Fui onze vezes ao deserto do Sahara. Nos últimos anos, tenho ido sempre, pelo menos uma vez por ano, assim como outros vão a Fátima ou outros a Paris. A devoção tornou-se uma espécie de obsessão, aos olhos dos amigos ou dos estranhos: perguntam-me frequentemente o que é que eu lá procuro e o que é que encontro. (...)
Mas o deserto raras vezes é aquela coisa sempre poética e deslumbrante do filme do Bertolucci, com dunas cor-de-rosa e vermelhas ao pôr-do-sol.
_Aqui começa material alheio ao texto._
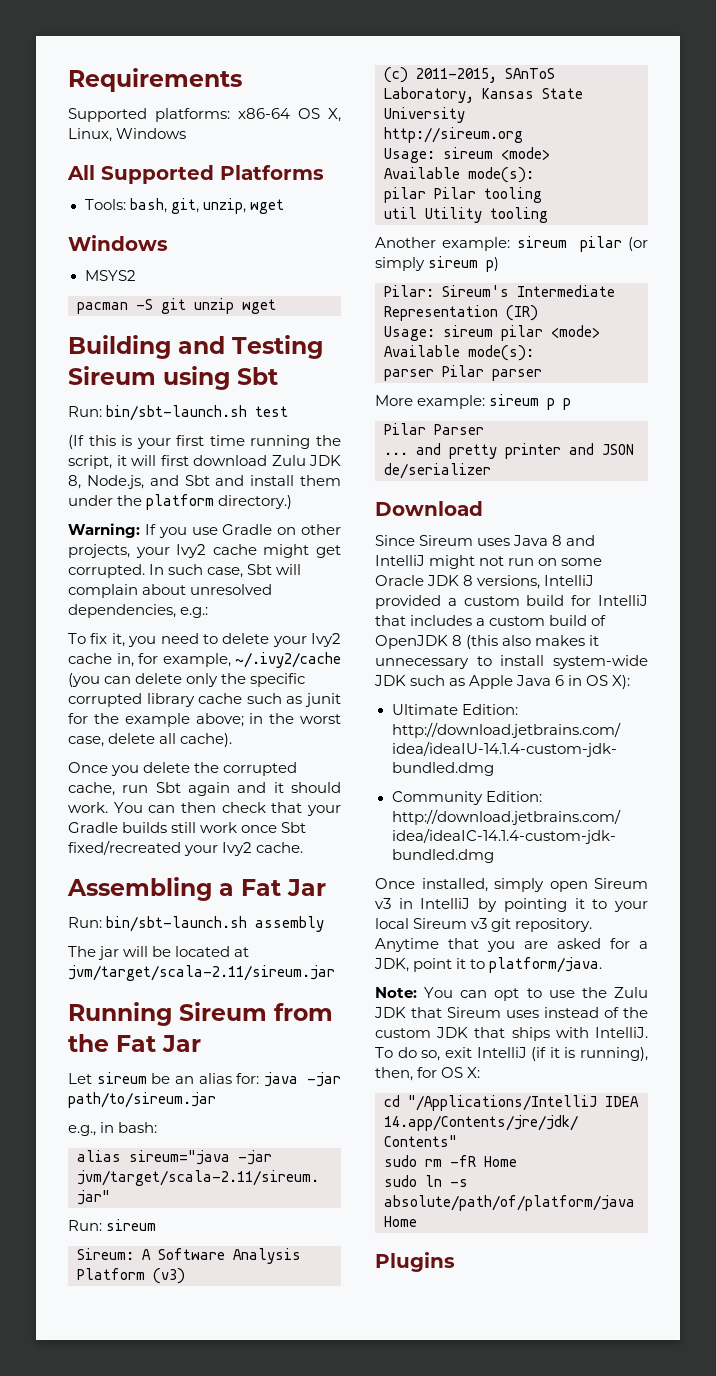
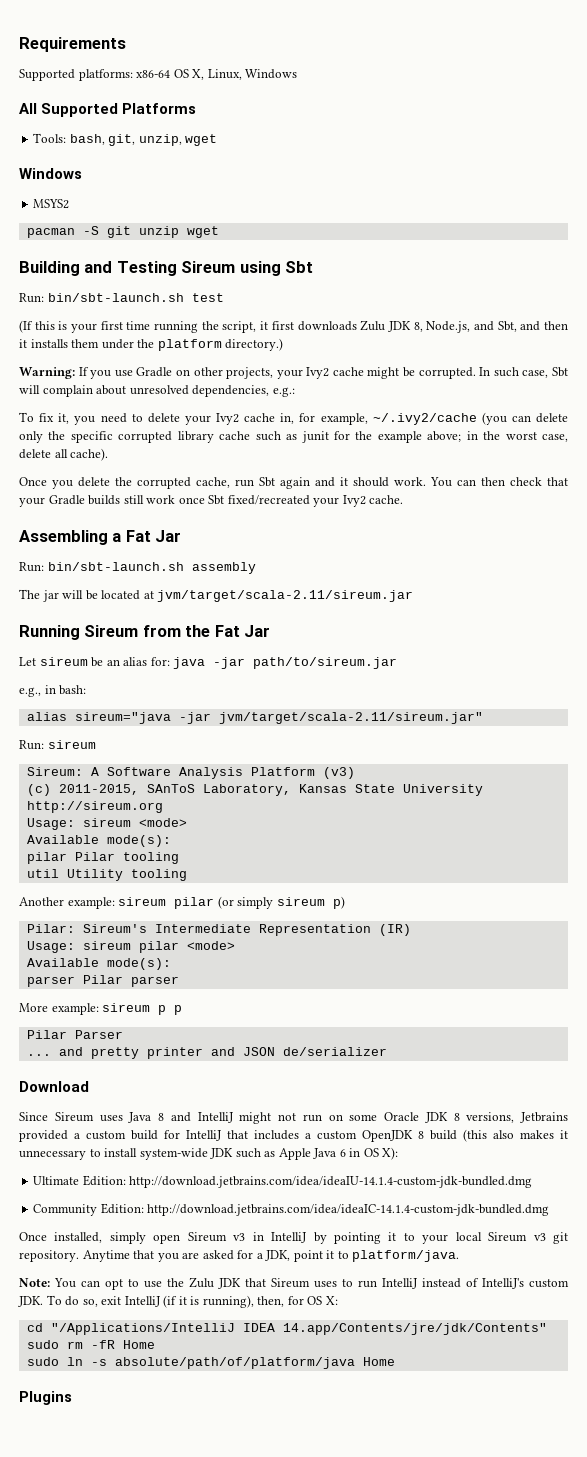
- (If this is your first time running the script, it will first download Zulu JDK 8, Node.js, and Sbt and install them under the platform directory.)
+ (If this is your first time running the script, it first downloads Zulu JDK 8, Node.js, and Sbt, and then it installs them under the platform directory.)
- Warning: If you use Gradle on other projects, your Ivy2 cache might get corrupted.
+ Warning: If you use Gradle on other projects, your Ivy2 cache might be corrupted.
- Since Sireum uses Java 8 and IntelliJ might not run on some Oracle JDK 8 versions, IntelliJ provided a custom build for IntelliJ that includes a custom build of OpenJDK 8 (this also makes it unnecessary to install system-wide JDK such as Apple Java 6 in OS X):
+ Since Sireum uses Java 8 and IntelliJ might not run on some Oracle JDK 8 versions, Jetbrains provided a custom build for IntelliJ that includes a custom OpenJDK 8 build (this also makes it unnecessary to install system-wide JDK such as Apple Java 6 in OS X):
- Note: You can opt to use the Zulu JDK that Sireum uses instead of the custom JDK that ships with IntelliJ. To do so, exit IntelliJ (if it is running), then, for OS X:
+ Note: You can opt to use the Zulu JDK that Sireum uses to run IntelliJ instead of IntelliJ's custom JDK. To do so, exit IntelliJ (if it is running), then, for OS X:

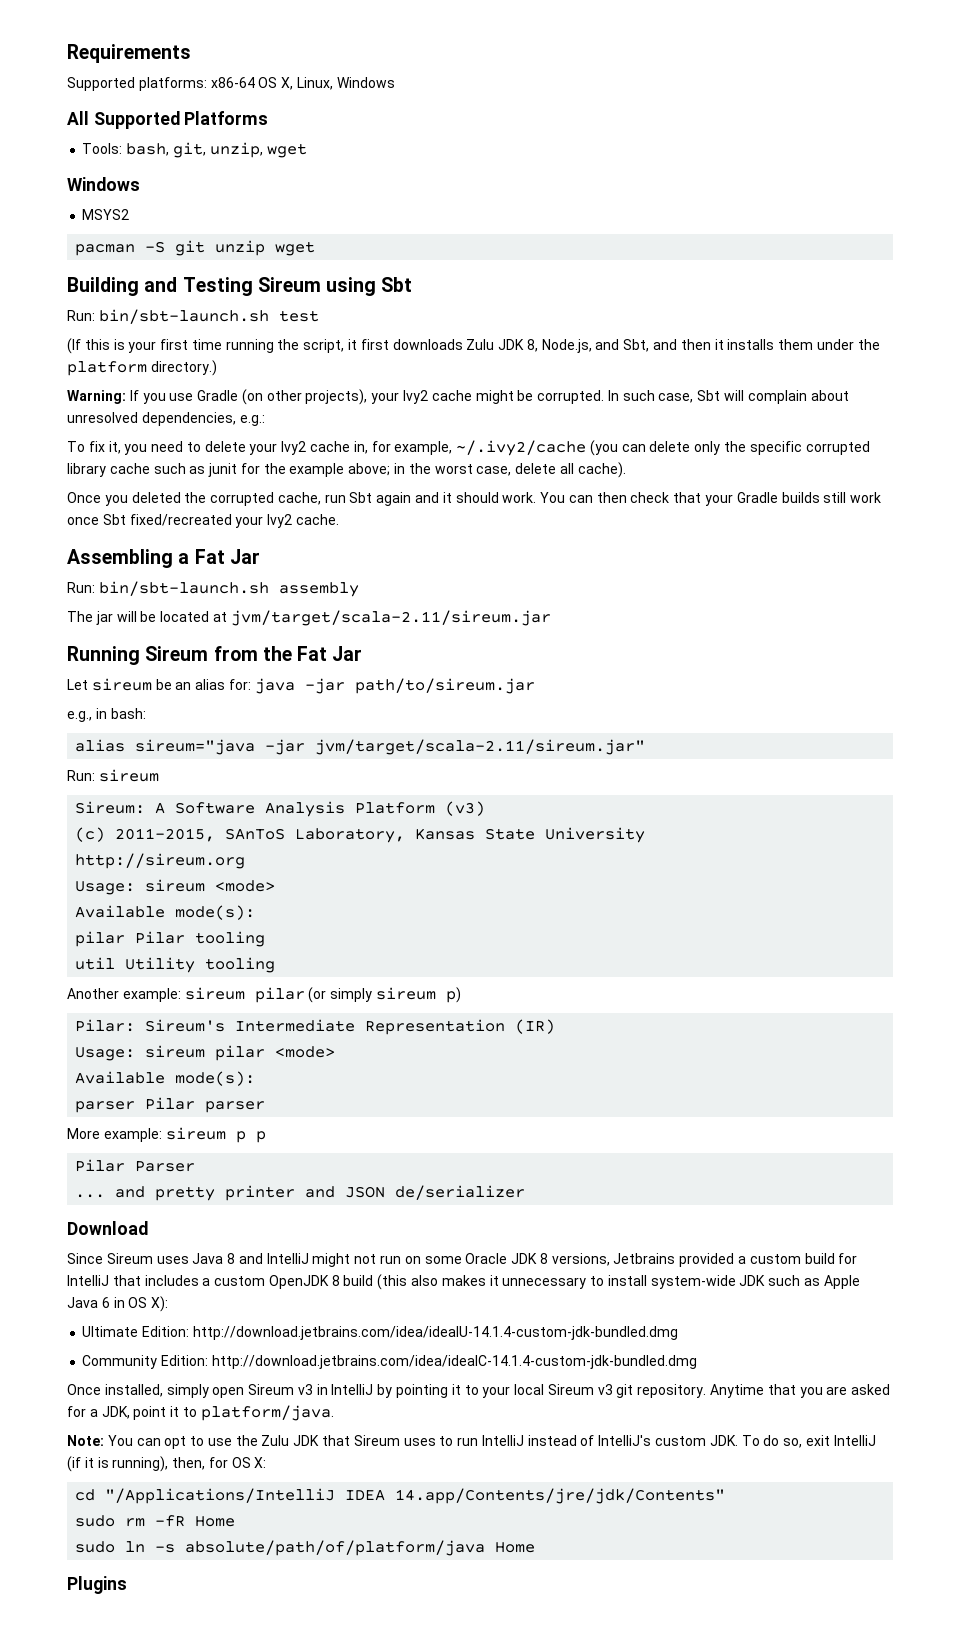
- Warning: If you use Gradle on other projects, your Ivy2 cache might be corrupted.
+ Warning: If you use Gradle (on other projects), your Ivy2 cache might be corrupted.
- Once you delete the corrupted cache, run Sbt again and it should work.
+ Once you deleted the corrupted cache, run Sbt again and it should work.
A maior parte das vezes, longe das caravanas de camelos para os turistas da «photo opportunity», é um terreno áspero, duro, feito de calhaus e terra escurecida, sem árvores, sem dunas, sem pássaros, sem água nem rios, sem nenhum sinal de vida - como uma Lua debaixo do Sol. A progressão lenta e massacrante, a paisagem é monótona e triste, as jornadas são esgotantes e vazias de acontecimentos: tudo nos faz desesperar por um acampamento ao fim do dia, dois litros de água para limpar o pó da cara e da cabeça, uma lareira, uma sopa quente, uma conversa que engane as saudades de casa.